O senador também argumenta que um afastamento agora poderia afetar o palanque de Lula na Bahia, estado considerado estratégico para a campanha de reeleição do presidente. Wagner foi governador baiano e mantém forte presença política no Estado.

Apesar da resistência do senador, integrantes do governo afirmam que Lula pretende convencê-lo a deixar o posto. Caso isso não ocorra, o presidente poderia ser levado a afastá-lo da função, cenário que o Planalto tenta evitar para reduzir o desgaste político.

Havia expectativa de uma conversa entre Lula e Wagner nesta quarta-feira. Até a noite de terça-feira, 23 de junho, no entanto, o encontro ainda não constava oficialmente na agenda.

Paralelamente à articulação política, Jaques Wagner pretende manter os questionamentos judiciais contra a operação da qual foi alvo. A defesa apresentou recurso ao Supremo Tribunal Federal para tentar anular a decisão do ministro André Mendonça, que autorizou buscas em endereços ligados ao senador.

No recurso, a defesa sustenta que houve “erros graves” na medida. Aliados dizem que, na avaliação de Wagner, Lula estaria sendo levado a conclusões equivocadas pela Polícia Federal.

O senador também tem citado a relação de amizade de mais de 48 anos com Lula como um fator que poderia pesar na decisão presidencial. No dia da operação, o presidente telefonou duas vezes para Wagner. Em uma das conversas, o senador teria lembrado essa convivência para afirmar que Lula conhece sua trajetória.

Na semana passada, ministros e aliados do governo iniciaram uma operação de convencimento para que o líder do governo no Senado entregasse o cargo.

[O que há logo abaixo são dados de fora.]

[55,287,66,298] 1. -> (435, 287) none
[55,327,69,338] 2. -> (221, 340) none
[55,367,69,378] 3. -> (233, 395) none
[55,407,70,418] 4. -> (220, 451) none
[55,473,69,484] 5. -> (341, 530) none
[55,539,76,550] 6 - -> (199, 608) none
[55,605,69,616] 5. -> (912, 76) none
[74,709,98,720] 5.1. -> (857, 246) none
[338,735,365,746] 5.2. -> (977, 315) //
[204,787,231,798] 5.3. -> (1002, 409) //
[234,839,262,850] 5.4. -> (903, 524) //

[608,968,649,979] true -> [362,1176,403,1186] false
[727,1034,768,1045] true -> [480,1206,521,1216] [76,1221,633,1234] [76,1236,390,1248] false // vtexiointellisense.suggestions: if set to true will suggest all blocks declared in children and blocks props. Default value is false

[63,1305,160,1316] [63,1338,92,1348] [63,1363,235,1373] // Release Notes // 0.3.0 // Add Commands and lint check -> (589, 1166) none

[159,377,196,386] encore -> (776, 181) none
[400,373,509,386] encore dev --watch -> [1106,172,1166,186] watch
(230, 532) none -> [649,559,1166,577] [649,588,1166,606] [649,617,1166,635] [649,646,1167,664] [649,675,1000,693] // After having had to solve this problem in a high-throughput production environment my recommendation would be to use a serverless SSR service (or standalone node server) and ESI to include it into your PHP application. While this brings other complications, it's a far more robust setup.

A avaliação no Planalto é de que a investigação interrompeu uma sequência de notícias favoráveis ao presidente e passou a gerar desgaste direto para o governo.

A leitura de auxiliares é que a permanência de Wagner na liderança mantém o caso sob maior exposição e pode dificultar a própria defesa do senador. A sugestão feita por interlocutores é que ele deixe temporariamente a função para se dedicar aos questionamentos judiciais.

Ministros afirmam que os telefonemas de Lula não devem ser interpretados como garantia de permanência no cargo. A avaliação é que o presidente fez um gesto pessoal de solidariedade, mas busca uma saída política que não pareça rompimento ou falta de confiança.

Nos bastidores, também há incômodo com declarações dadas por Wagner em entrevista à BandNews TV, quando o senador mencionou a confiança de Lula em sua integridade. Para integrantes do governo, a fala acabou levando o problema para dentro do Palácio do Planalto.

A investigação apura suspeitas envolvendo o Banco Master e seu ex-controlador, Daniel Vorcaro. Jaques Wagner nega irregularidades e tenta preservar sua posição política enquanto a defesa questiona a legalidade das medidas autorizadas pelo STF.

A decisão sobre a liderança no Senado deve ser tratada como uma das principais questões políticas do governo nos próximos dias. Até lá, Wagner tenta ganhar tempo e permanecer no posto ao menos até o recesso parlamentar.